• **TASK DETAILS**:
Which lines below contain "Bestellung"? Copy every one of them.

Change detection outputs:

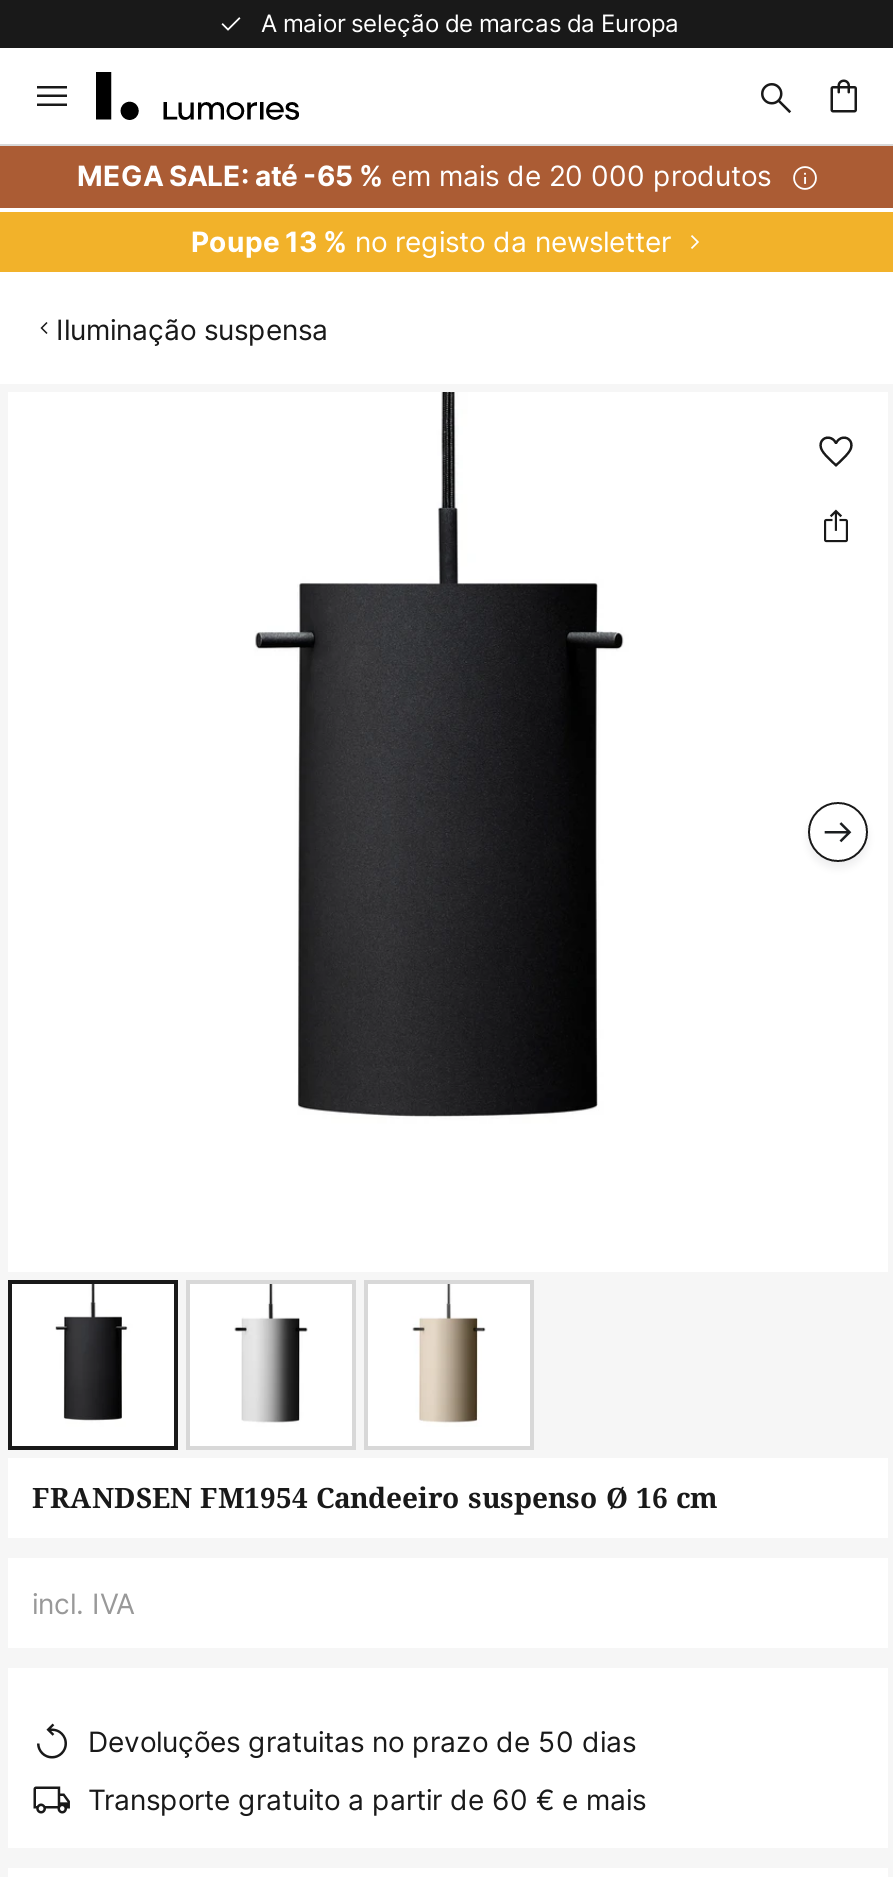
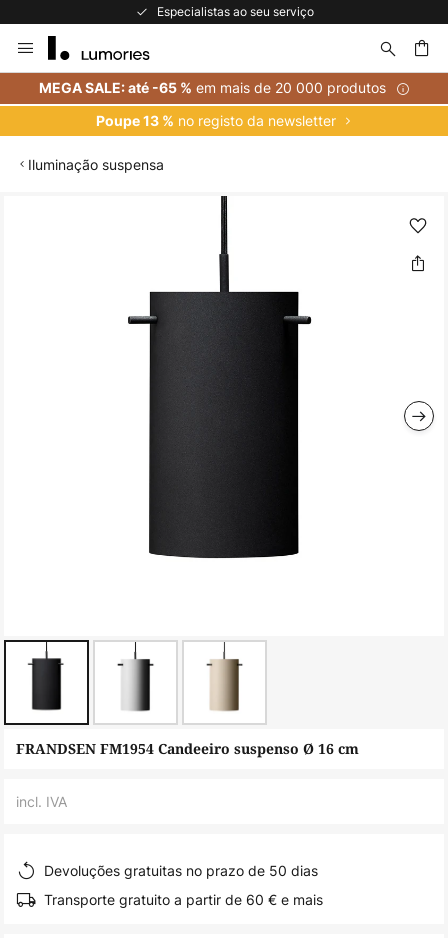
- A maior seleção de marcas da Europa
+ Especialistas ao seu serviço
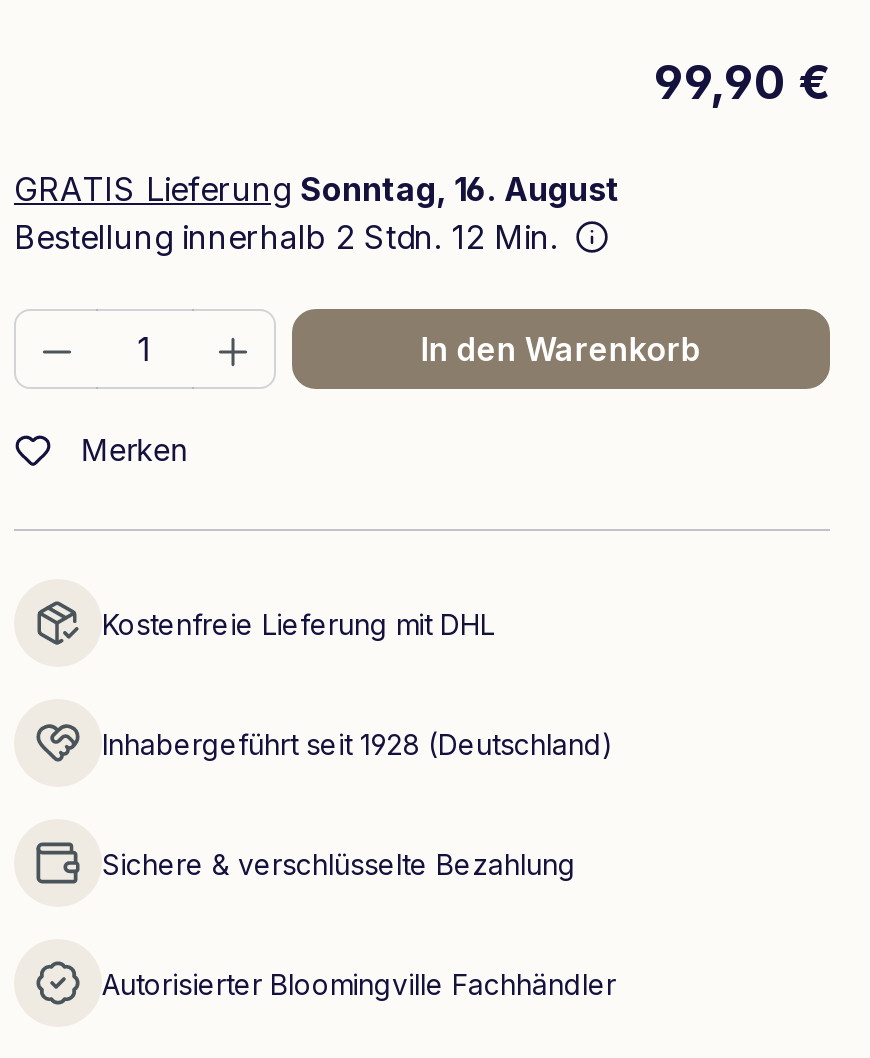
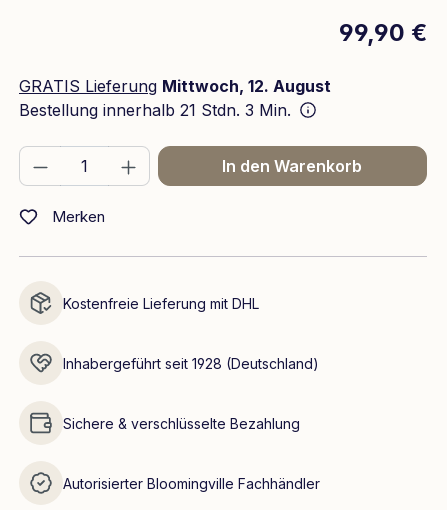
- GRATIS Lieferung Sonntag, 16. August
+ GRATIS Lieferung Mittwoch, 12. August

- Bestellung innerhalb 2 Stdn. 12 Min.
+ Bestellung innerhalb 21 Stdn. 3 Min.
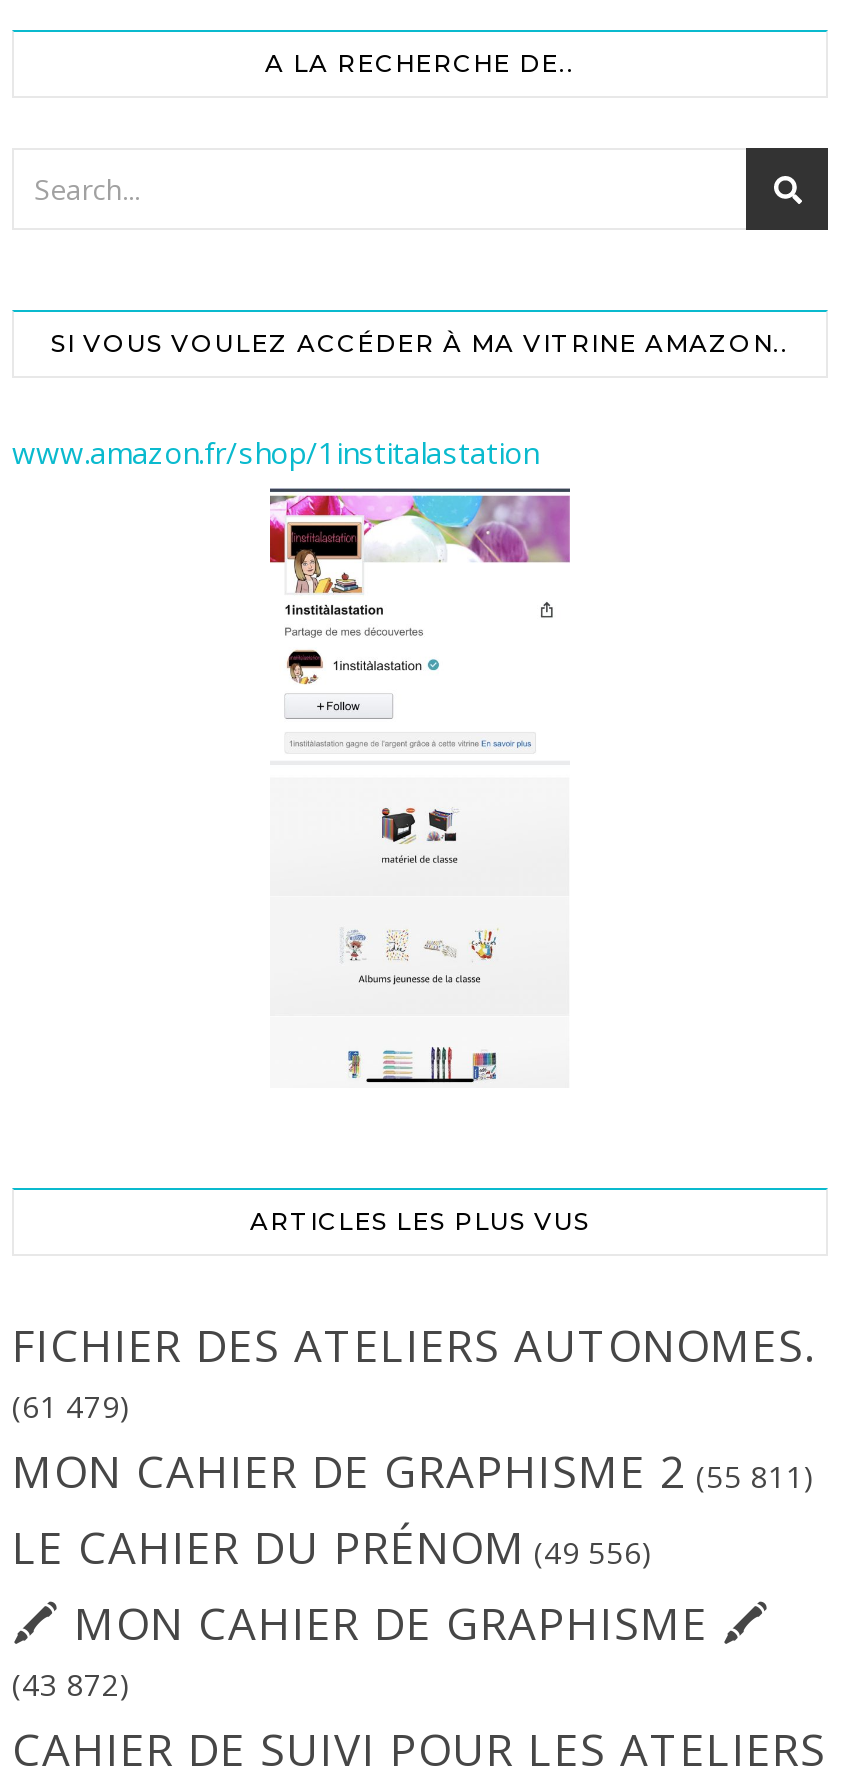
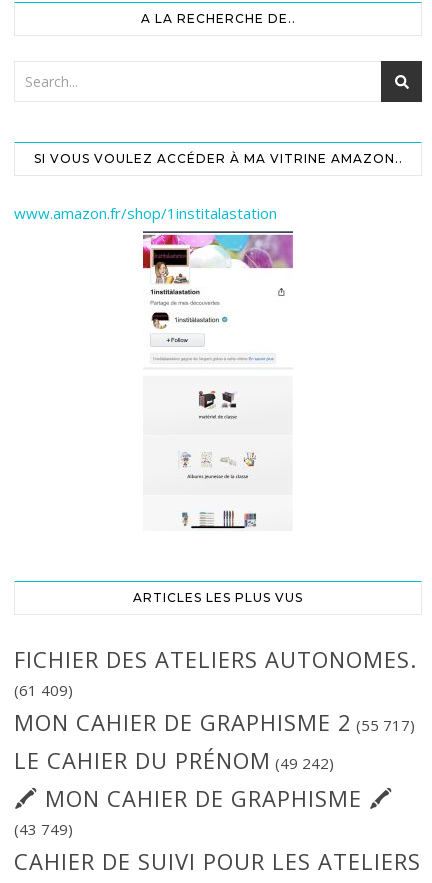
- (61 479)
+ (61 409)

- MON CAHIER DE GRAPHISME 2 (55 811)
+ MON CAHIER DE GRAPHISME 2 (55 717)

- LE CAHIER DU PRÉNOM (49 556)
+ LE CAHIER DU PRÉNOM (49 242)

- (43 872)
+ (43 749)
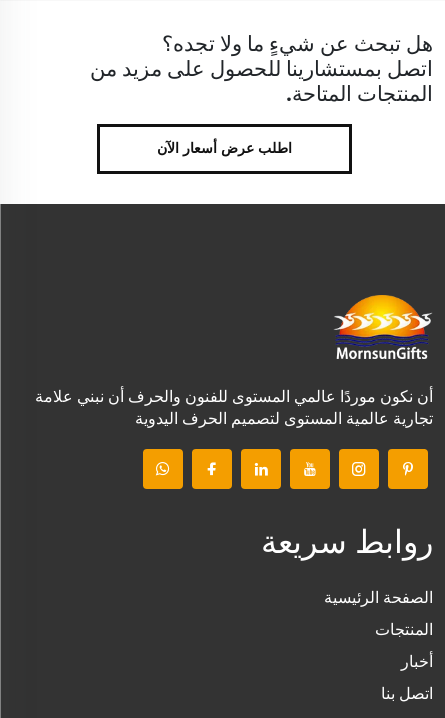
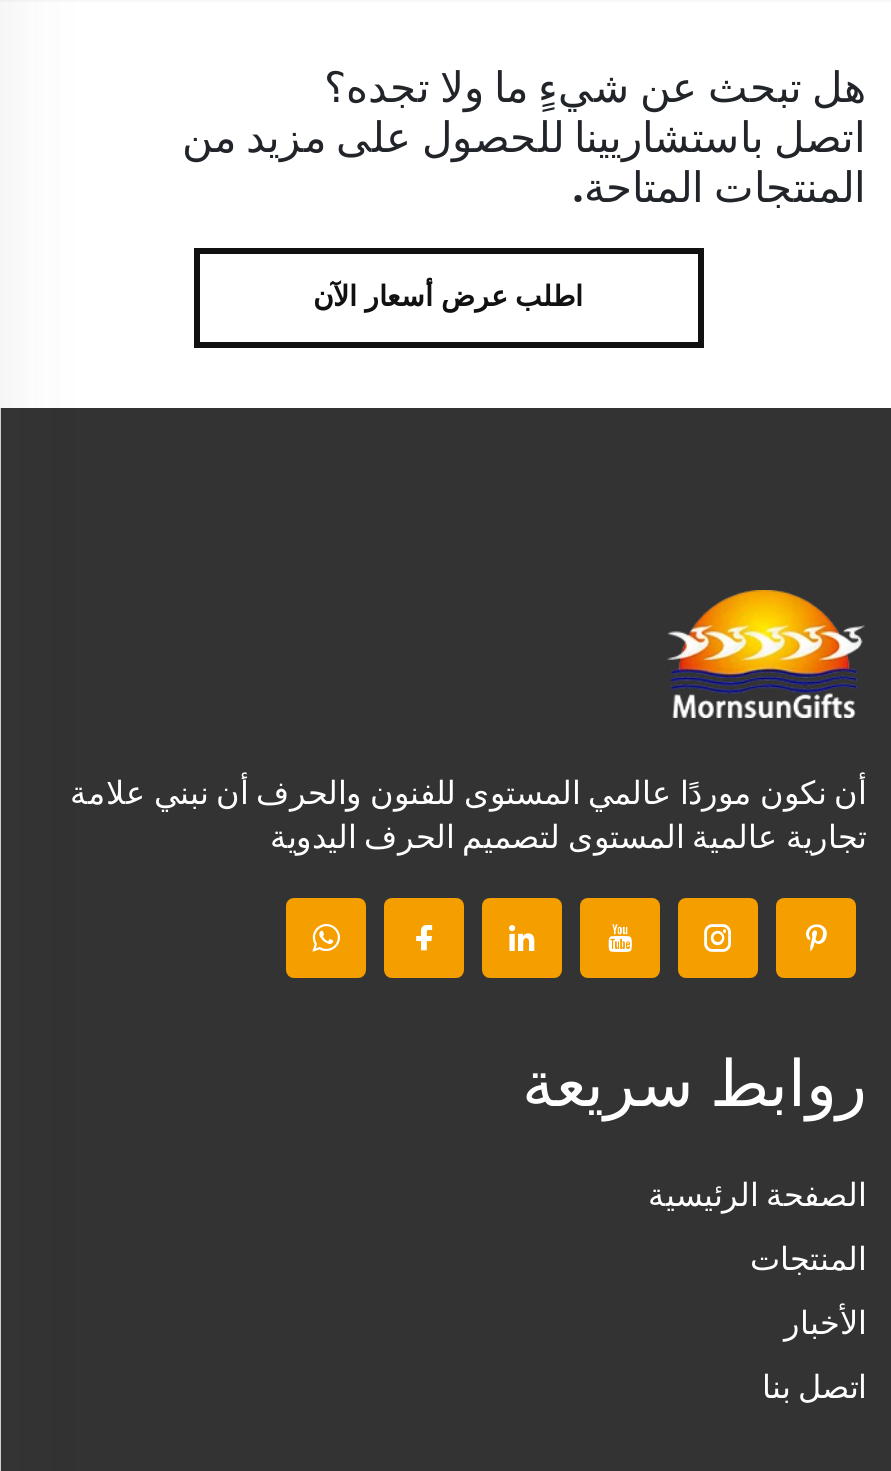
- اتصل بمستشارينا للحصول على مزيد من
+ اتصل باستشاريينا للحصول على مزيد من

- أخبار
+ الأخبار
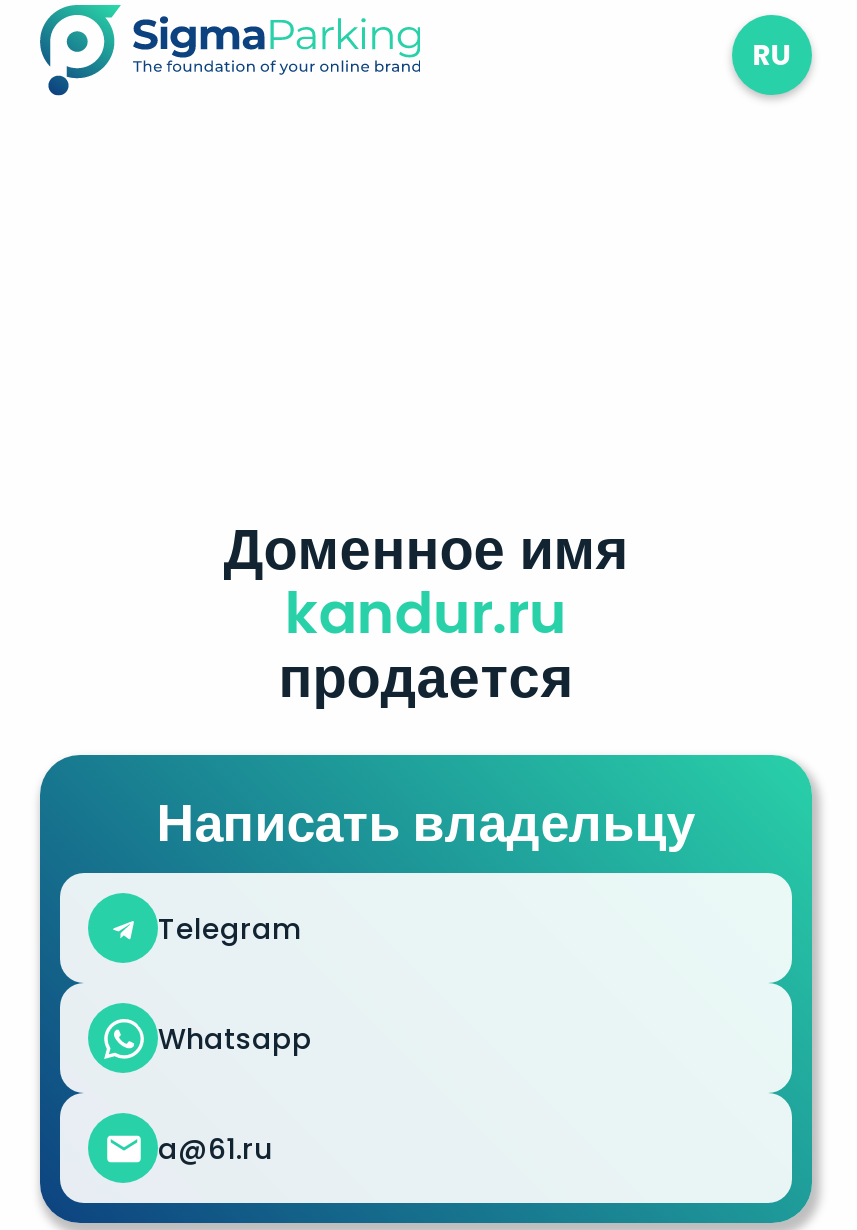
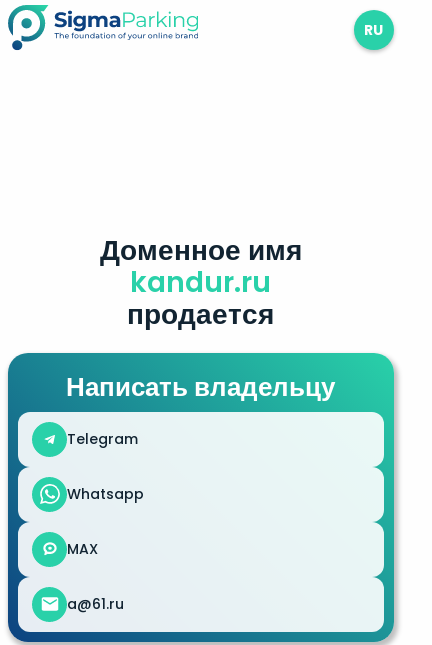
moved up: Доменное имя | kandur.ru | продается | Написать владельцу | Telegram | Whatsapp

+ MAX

• **ANSWER TO THE PROBLEM**:
- Bestellung innerhalb 2 Stdn. 12 Min.
+ Bestellung innerhalb 21 Stdn. 3 Min.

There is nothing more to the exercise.